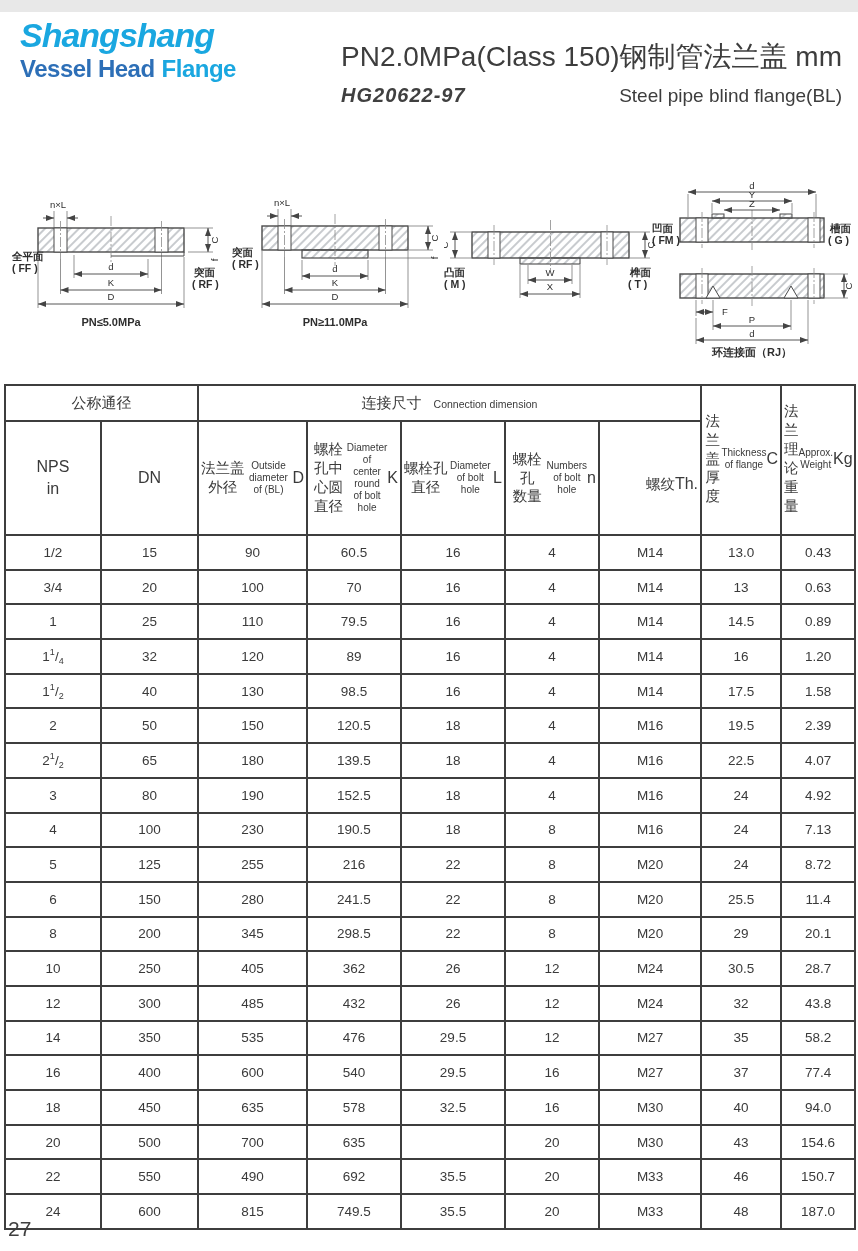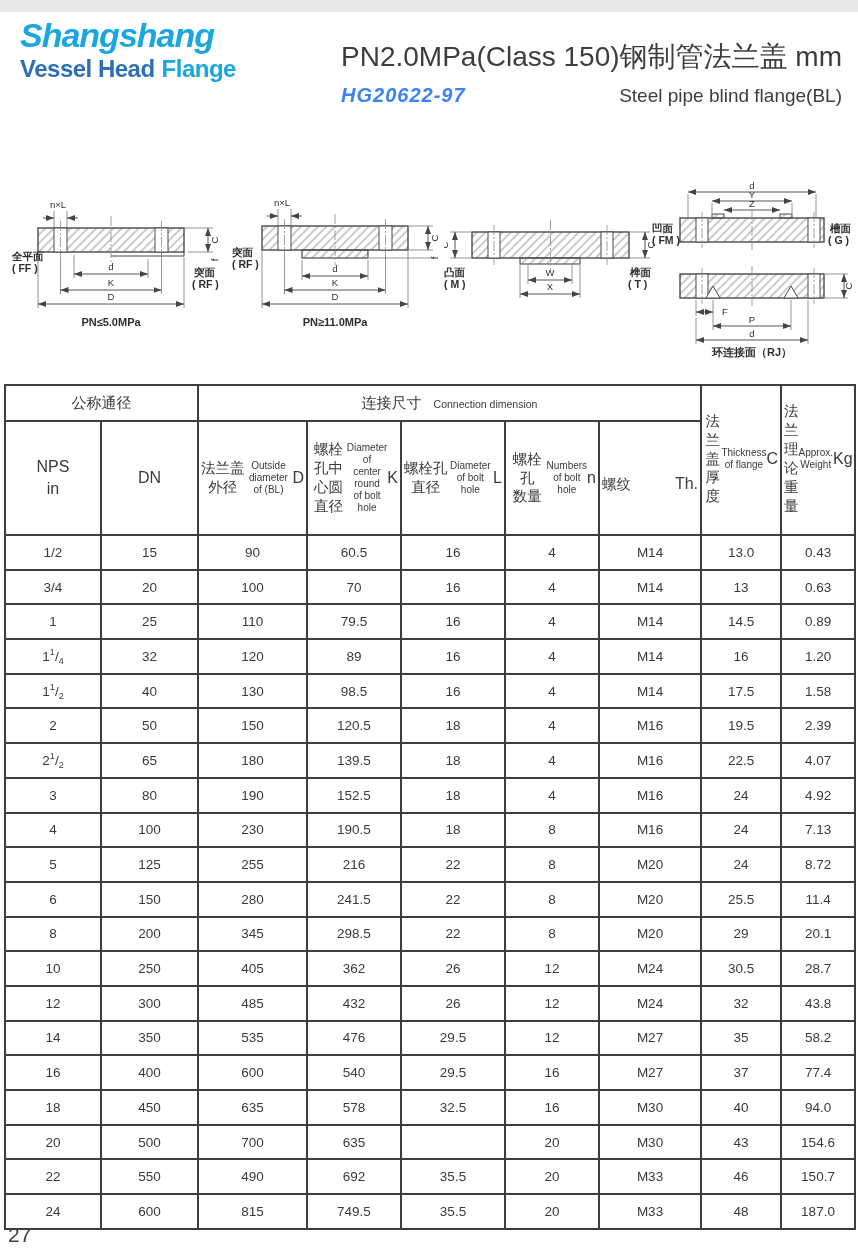--- a/index.html
+++ b/index.html
@@ -9,21 +9,21 @@
   
   .brand{position:absolute;left:20px;top:6px;}
   .brand-name{font-size:34px;font-weight:bold;font-style:italic;color:#1aa7e0;line-height:1;letter-spacing:-1px;}
   .brand-tagline{font-size:24px;font-weight:bold;margin-top:3px;letter-spacing:-0.5px;}
   .tag-left{color:#2d6fb7;}
   .tag-right{color:#1aa7e0;margin-left:7px;}
 
   .title-block{position:absolute;right:16px;top:26px;display:flex;flex-direction:column;align-items:flex-end;}
   .doc-title{font-size:28px;color:#3d3d3d;white-space:nowrap;}
   .doc-sub-row{display:flex;justify-content:space-between;width:100%;margin-top:8px;align-items:baseline;}
-  .standard-no{font-size:20px;font-weight:bold;font-style:italic;color:#3b82f6;letter-spacing:1px;}
+  .standard-no{font-size:20px;font-weight:bold;font-style:italic;color:#404040;letter-spacing:1px;}
   .subtitle-en{font-size:19px;color:#3d3d3d;}
 
   
   .diagram{position:absolute;}
   .diagram text{font-family:"Liberation Sans",sans-serif;}
   .cl{stroke:#8a8a8a;stroke-width:0.8;stroke-dasharray:10 2 2 2;fill:none;}
   .dim{stroke:#444444;stroke-width:0.9;fill:none;}
   .ext{stroke:#666666;stroke-width:0.7;fill:none;}
   .dt{font-size:9.5px;fill:#2e2e2e;}
   .lbl{font-size:10.5px;font-weight:bold;fill:#2e2e2e;}
@@ -38,27 +38,27 @@
   .spec-table thead tr:nth-child(2){height:100px;}
   .spec-table tbody tr{height:34.7px;}
   .spec-table td{font-size:13.5px;}
   .gh{font-size:15px;}
   .gh-en{font-size:10.5px;margin-left:12px;}
   .h-cn{font-size:14.5px;line-height:1.3;white-space:pre-line;}
   .h-en{font-size:10px;line-height:1.2;white-space:pre-line;}
   .h-sym{font-size:16px;}
   .h-sym-only{font-size:16px;white-space:pre-line;line-height:1.35;}
   .hcell{height:92px;display:flex;flex-direction:row;justify-content:space-between;align-items:center;padding:4px 2px;}
-  .hcell-sparse{padding-top:16px;}
+  .hcell-sparse{padding-top:16px;justify-content:flex-end;}
   .hcell-tall{height:124px;padding:10px 2px 12px;}
   .spec-table td sup{font-size:9px;}
   .spec-table td sub{font-size:9px;}
 
   
-  .page-num{position:absolute;left:8px;bottom:16px;font-size:21px;color:#3f3f3f;}
+  .page-num{position:absolute;left:8px;bottom:22px;font-size:21px;color:#3f3f3f;}
   .footer-bar{position:absolute;left:88px;right:0;bottom:0;height:5px;background:#1f1f1f;}
 </style>
 </head>
 <body>
 
 <div class="page">
 
   <div class="brand">
     <div class="brand-name"><span>Shangshang</span></div>
     <div class="brand-tagline">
______________________________
Every line from the top of the material above through the line with "-38,27 +38,27 @@" should be duplicated exactly, please; leave out the pictures.

RESULT OF THIS EXERCISE ::
--- a/index.html
+++ b/index.html
@@ -9,21 +9,21 @@
   
   .brand{position:absolute;left:20px;top:6px;}
   .brand-name{font-size:34px;font-weight:bold;font-style:italic;color:#1aa7e0;line-height:1;letter-spacing:-1px;}
   .brand-tagline{font-size:24px;font-weight:bold;margin-top:3px;letter-spacing:-0.5px;}
   .tag-left{color:#2d6fb7;}
   .tag-right{color:#1aa7e0;margin-left:7px;}
 
   .title-block{position:absolute;right:16px;top:26px;display:flex;flex-direction:column;align-items:flex-end;}
   .doc-title{font-size:28px;color:#3d3d3d;white-space:nowrap;}
   .doc-sub-row{display:flex;justify-content:space-between;width:100%;margin-top:8px;align-items:baseline;}
-  .standard-no{font-size:20px;font-weight:bold;font-style:italic;color:#3b82f6;letter-spacing:1px;}
+  .standard-no{font-size:20px;font-weight:bold;font-style:italic;color:#404040;letter-spacing:1px;}
   .subtitle-en{font-size:19px;color:#3d3d3d;}
 
   
   .diagram{position:absolute;}
   .diagram text{font-family:"Liberation Sans",sans-serif;}
   .cl{stroke:#8a8a8a;stroke-width:0.8;stroke-dasharray:10 2 2 2;fill:none;}
   .dim{stroke:#444444;stroke-width:0.9;fill:none;}
   .ext{stroke:#666666;stroke-width:0.7;fill:none;}
   .dt{font-size:9.5px;fill:#2e2e2e;}
   .lbl{font-size:10.5px;font-weight:bold;fill:#2e2e2e;}
@@ -38,27 +38,27 @@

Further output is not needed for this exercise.